====== Material provided ======
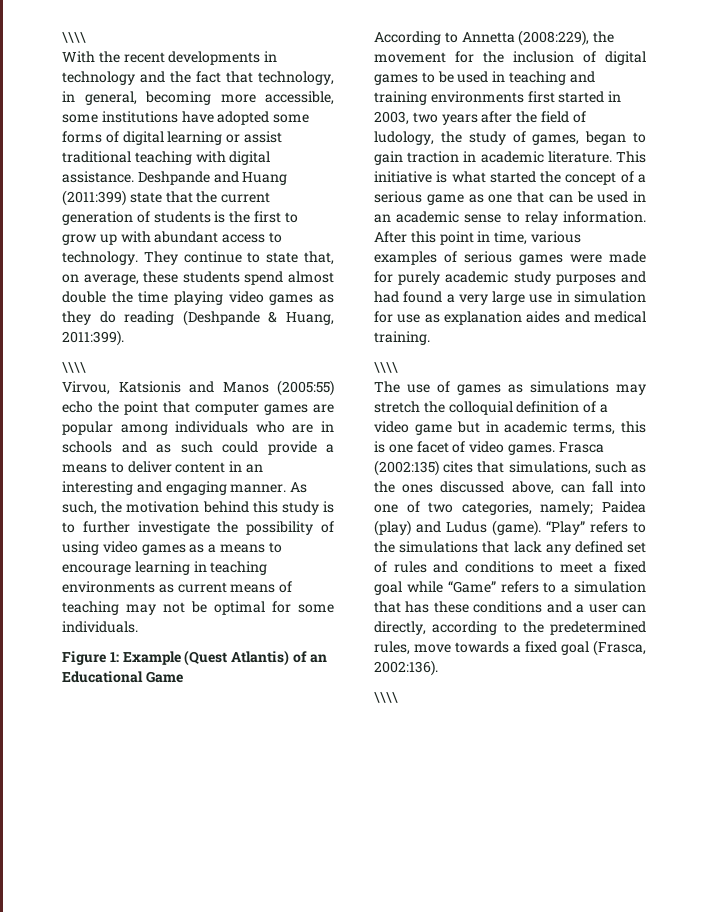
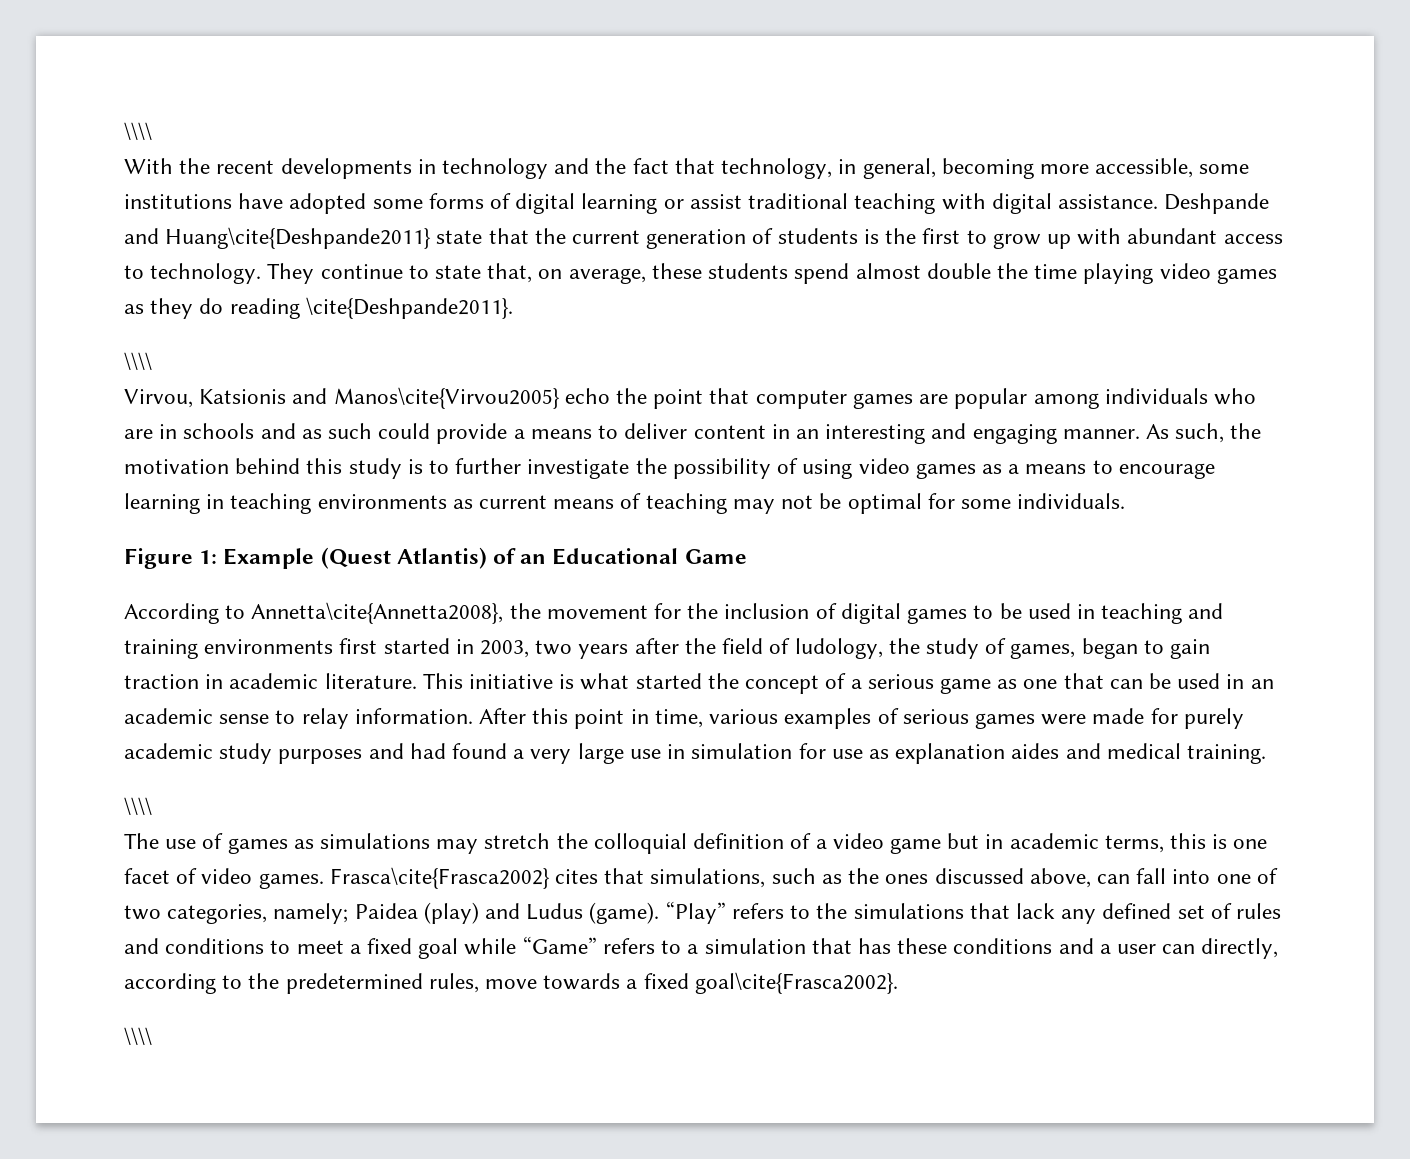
- Deshpande and Huang (2011:399) state that the current generation of students is the first to grow up with abundant access to technology.
+ Deshpande and Huang\cite{Deshpande2011} state that the current generation of students is the first to grow up with abundant access to technology.
- They continue to state that, on average, these students spend almost double the time playing video games as they do reading (Deshpande & Huang, 2011:399).
+ They continue to state that, on average, these students spend almost double the time playing video games as they do reading \cite{Deshpande2011}.
- Virvou, Katsionis and Manos (2005:55) echo the point that computer games are popular among individuals who are in schools and as such could provide a means to deliver content in an interesting and engaging manner.
+ Virvou, Katsionis and Manos\cite{Virvou2005} echo the point that computer games are popular among individuals who are in schools and as such could provide a means to deliver content in an interesting and engaging manner.
- According to Annetta (2008:229), the movement for the inclusion of digital games to be used in teaching and training environments first started in 2003, two years after the field of ludology, the study of games, began to gain traction in academic literature.
+ According to Annetta\cite{Annetta2008}, the movement for the inclusion of digital games to be used in teaching and training environments first started in 2003, two years after the field of ludology, the study of games, began to gain traction in academic literature.
- Frasca (2002:135) cites that simulations, such as the ones discussed above, can fall into one of two categories, namely; Paidea (play) and Ludus (game).
+ Frasca\cite{Frasca2002} cites that simulations, such as the ones discussed above, can fall into one of two categories, namely; Paidea (play) and Ludus (game).
- “Play” refers to the simulations that lack any defined set of rules and conditions to meet a fixed goal while “Game” refers to a simulation that has these conditions and a user can directly, according to the predetermined rules, move towards a fixed goal (Frasca, 2002:136).
+ “Play” refers to the simulations that lack any defined set of rules and conditions to meet a fixed goal while “Game” refers to a simulation that has these conditions and a user can directly, according to the predetermined rules, move towards a fixed goal\cite{Frasca2002}.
======
The response should contain only a verbatim copy of the lines from the line with "goal (Frasca, 2002:136)." to the final line of the records.

Exercise result —
- “Play” refers to the simulations that lack any defined set of rules and conditions to meet a fixed goal while “Game” refers to a simulation that has these conditions and a user can directly, according to the predetermined rules, move towards a fixed goal (Frasca, 2002:136).
+ “Play” refers to the simulations that lack any defined set of rules and conditions to meet a fixed goal while “Game” refers to a simulation that has these conditions and a user can directly, according to the predetermined rules, move towards a fixed goal\cite{Frasca2002}.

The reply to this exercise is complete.